La Convention de Stockholm sur les polluants organiques persistants doit être rapidement ratifiée. La Suisse souhaite pour sa part que le secrétariat soit installé à Genève. Après l'échec du projet Thermoselect, l'utilisation des contributions fédérales accordées en vue de sa réalisation devra au moins être garantie pour une autre installation. Avant de prendre une décision, la commission souhaite que des réponses soient apportées à certaines questions.

La Convention de Stockholm sur les polluants organiques persistants (Convention POP) (02.074) règle la protection de la santé humaine et de l'environnement face aux produits chimiques très toxiques et quasiment impossibles à éliminer que sont les polluants organiques persistants (persistent organic pollutants), dont l'une des caractéristiques est de s'accumuler dans les tissus adipeux de l'homme ou de l'animal.

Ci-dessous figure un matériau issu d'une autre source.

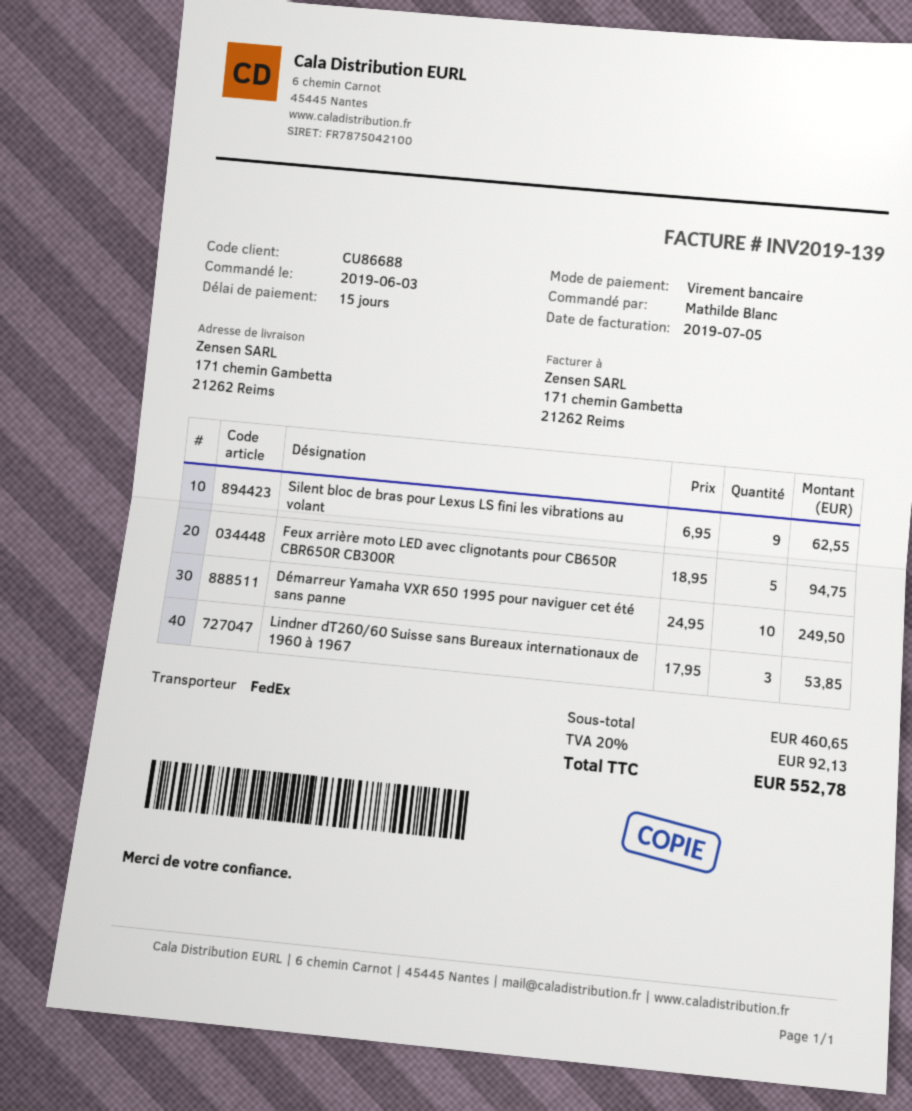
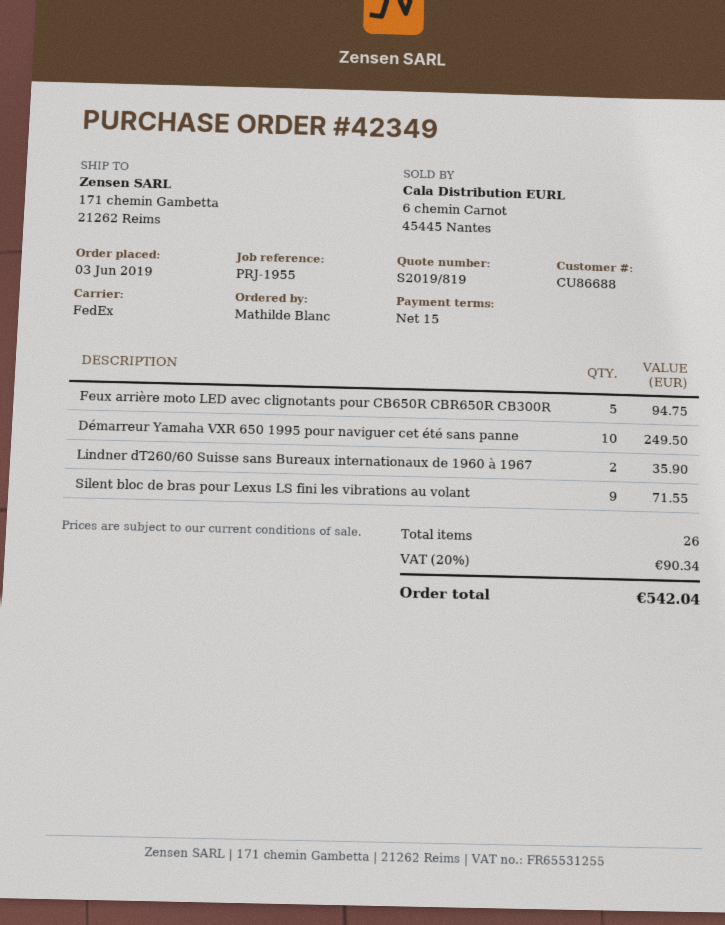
Silent bloc de bras pour Lexus LS fini les vibrations au volant: 9 for 62.55 -> 9 for 71.55
Lindner dT260/60 Suisse sans Bureaux internationaux de 1960 à 1967: 3 for 53.85 -> 2 for 35.90
tax: 20% = 92.13 -> 20% = 90.34
total: 552.78 -> 542.04

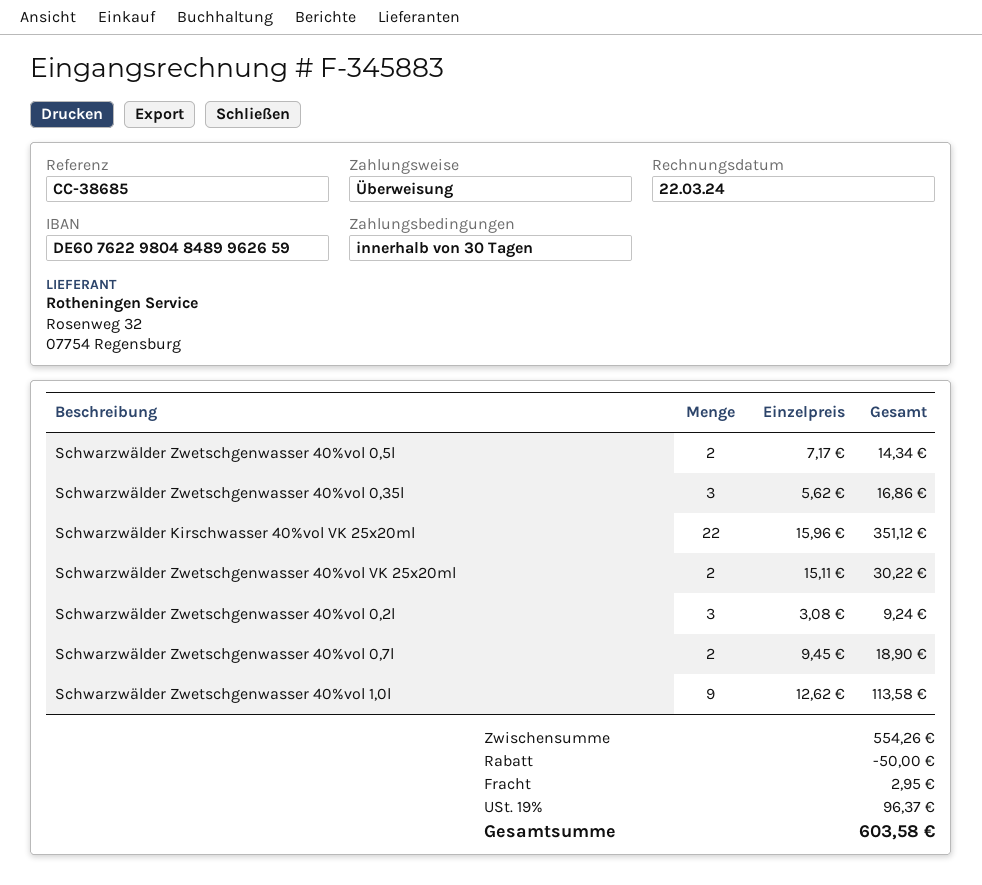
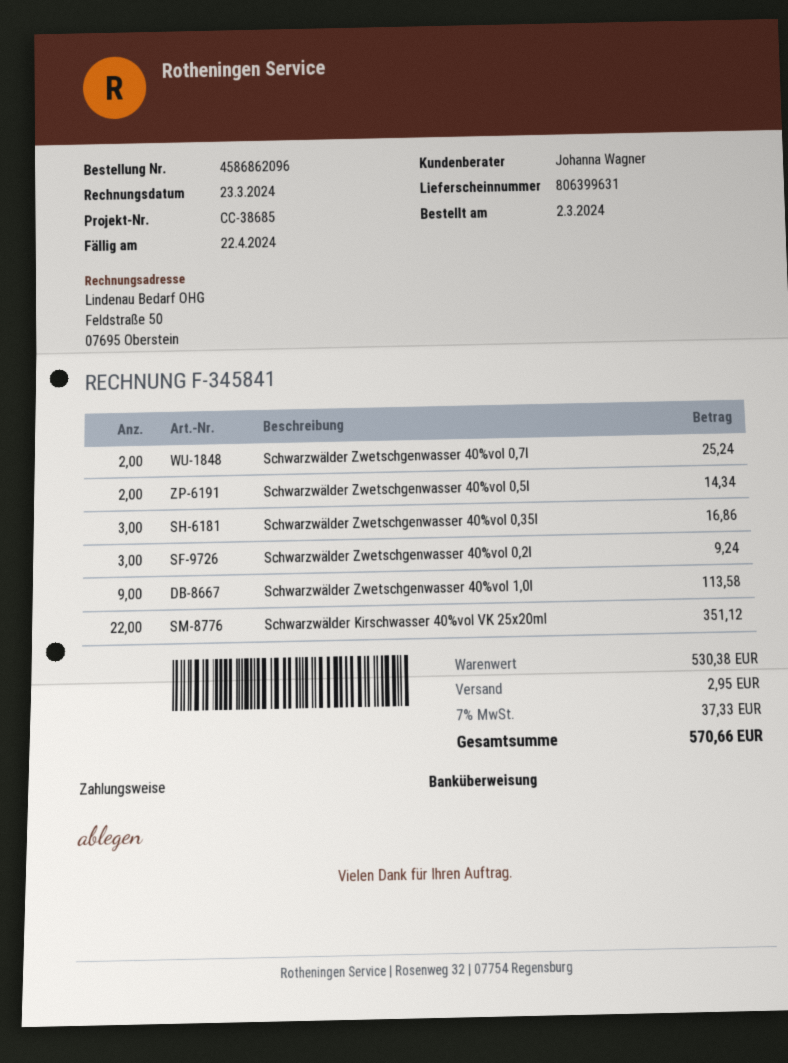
invoice number: F-345883 -> F-345841
invoice date: 2024-03-22 -> 2024-03-23
Schwarzwälder Zwetschgenwasser 40%vol VK 25x20ml: 2 for 30.22 -> none
Schwarzwälder Zwetschgenwasser 40%vol 0,7l: 2 for 18.90 -> 2 for 25.24
subtotal: 554.26 -> 530.38
discount: 50.00 -> none
tax: 19% = 96.37 -> 7% = 37.33
total: 603.58 -> 570.66

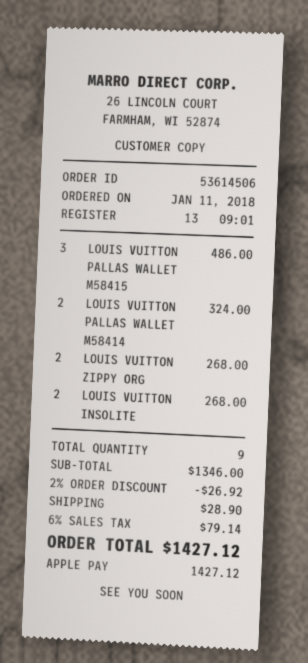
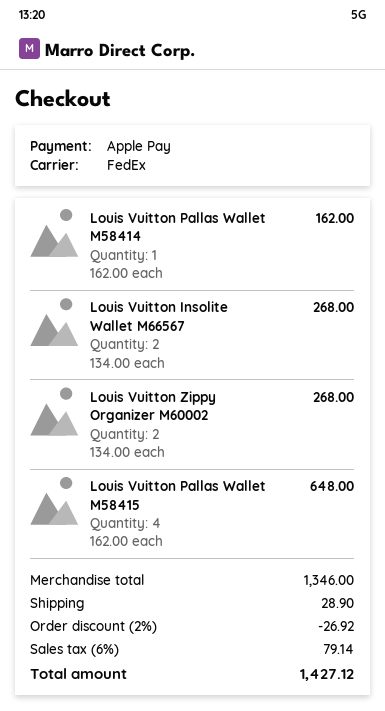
LOUIS VUITTON PALLAS WALLET M58415: 3 for 486.00 -> 4 for 648.00
LOUIS VUITTON PALLAS WALLET M58414: 2 for 324.00 -> 1 for 162.00

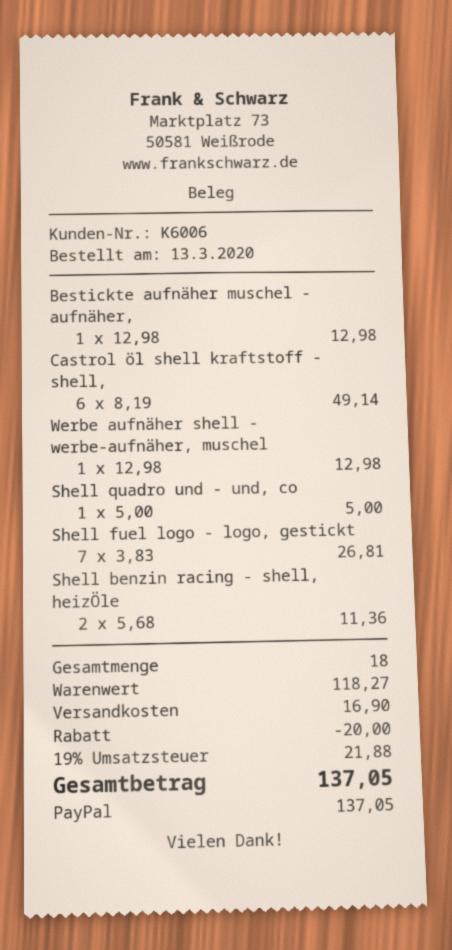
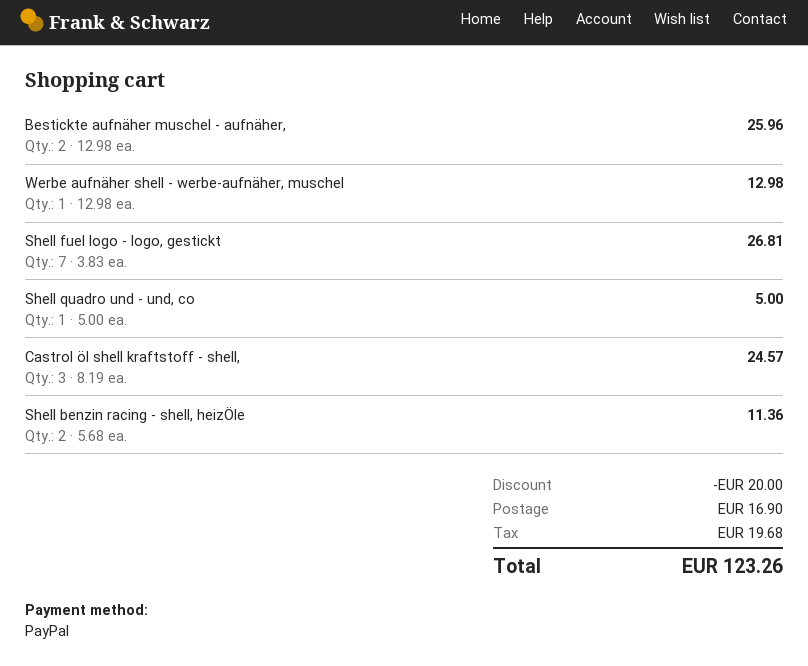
Bestickte aufnäher muschel - aufnäher,: 1 x 12.98 = 12.98 -> 2 x 12.98 = 25.96
Castrol öl shell kraftstoff - shell,: 6 x 8.19 = 49.14 -> 3 x 8.19 = 24.57
tax: 21.88 -> 19.68
total: 137.05 -> 123.26

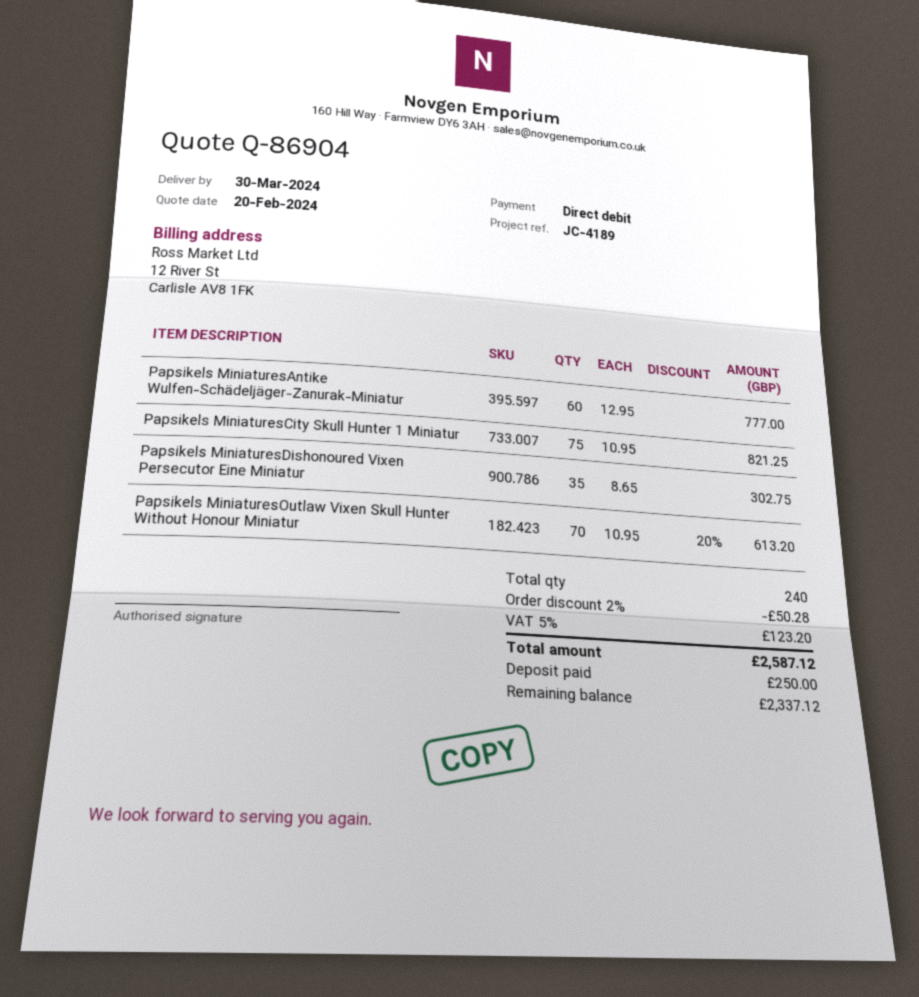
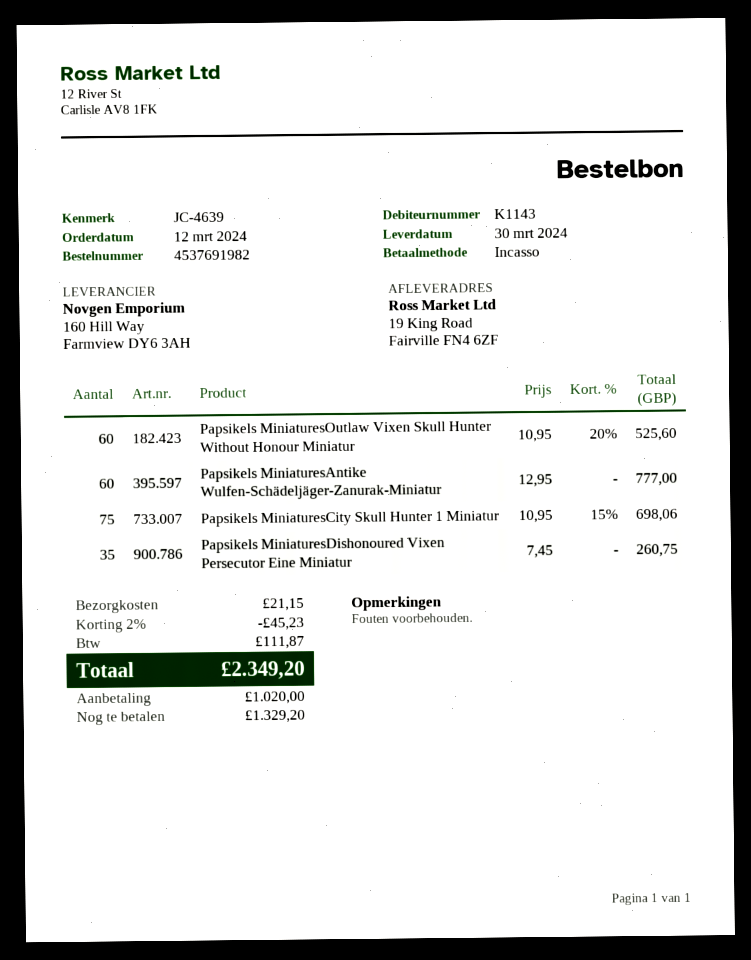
reference: JC-4189 -> JC-4639
Papsikels MiniaturesCity Skull Hunter 1 Miniatur: 75 x 10.95 = 821.25 -> 75 x 10.95 - 15% = 698.06
Papsikels MiniaturesDishonoured Vixen Persecutor Eine Miniatur: 35 x 8.65 = 302.75 -> 35 x 7.45 = 260.75
Papsikels MiniaturesOutlaw Vixen Skull Hunter Without Honour Miniatur: 70 x 10.95 - 20% = 613.20 -> 60 x 10.95 - 20% = 525.60
discount: 2% = 50.28 -> 2% = 45.23
shipping: none -> 21.15
tax: 123.20 -> 111.87
total: 2587.12 -> 2349.20
deposit: 250.00 -> 1020.00
balance: 2337.12 -> 1329.20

Disséminés dans l'atmosphère, ils franchissent de grandes distances avant de redescendre à la surface terrestre, spécialement dans les régions froides telles que l'Arctique. Le taux de POP mesuré dans le lait maternel de femmes Inuit vivant au Groenland était dix fois plus élevé que celui mesuré dans le lait de mères canadiennes.

Parmi les 12 POP entrant dans le champ d'application de la Convention, 8 sont des pesticides (dont le DDT), 2 des produits chimiques industriels et 2 des groupes de sous-produits et de rejets d'incinération non intentionnels. La Convention fixe les mécanismes de contrôle réglant la production et l'utilisation, l'importation et l'exportation, les émissions ainsi que l'élimination de ces POP au plan international. La priorité est d'éliminer et de réduire leur utilisation dans les pays en voie de développement ou à économie en transition. Cette démarche nécessite une aide technique et financière ainsi qu'une solidarité au plan mondial entre les pays industrialisés et les pays en développement ou en transition. D'un point de vue financier, il faut s'attendre à des contributions obligatoires, notamment afin de permettre la tenue des conférences des Parties contractantes et de couvrir les frais des travaux administratifs destinés à soutenir l'exécution.

La commission a approuvé le projet par 10 voix contre 0, et 1 abstention. Elle a discuté dans les moindres détails des avantages que procurerait à la Suisse et à Genève une installation définitive du secrétariat de la Convention dans la capitale lémanique. En plus de la création de nouveaux emplois, cela permettrait de consolider la présence des secrétariats déjà installés dans la Maison de l'Environnement. La commission estime que les moyens financiers nécessaires à cette fin sont acceptables.

La commission a examiné l'initiative parlementaire Modification de la LEaux. Indemnités pour installations d'élimination des déchets (02.462) déposée par un de ses membres, M. Lombardi. Elle ne souhaite cependant prendre de décision qu'à la suite d'une nouvelle consultation. Etant donné que la contribution fédérale en la matière est estimée à environ 50 millions de francs, la commission a chargé l'administration d'élaborer un rapport faisant le point sur les questions d'ordre financier, juridique et technique.

Le Canton du Tessin avait retenu le système d'élimination des déchets « Thermoselect » et obtenu un permis de construire, mais il a dû résilier le contrat parce que la mise en exploitation du prototype de ce système situé à Karlsruhe n'avait pas eu lieu dans les délais. Entre-temps, le délai fixé à l'article 62 de la loi sur la protection des eaux avait expiré, entraînant ainsi une annulation de la contribution fédérale prévue. Cette initiative vise donc à ajouter une clause à la loi sur la protection des eaux dans le but de permettre aux régions ayant respecté le délai initial - mais que des raisons d'ordre supérieur ont contraint à devoir formuler une nouvelle demande de permis de construire - d'obtenir une prorogation jusqu'au 31 octobre 2005.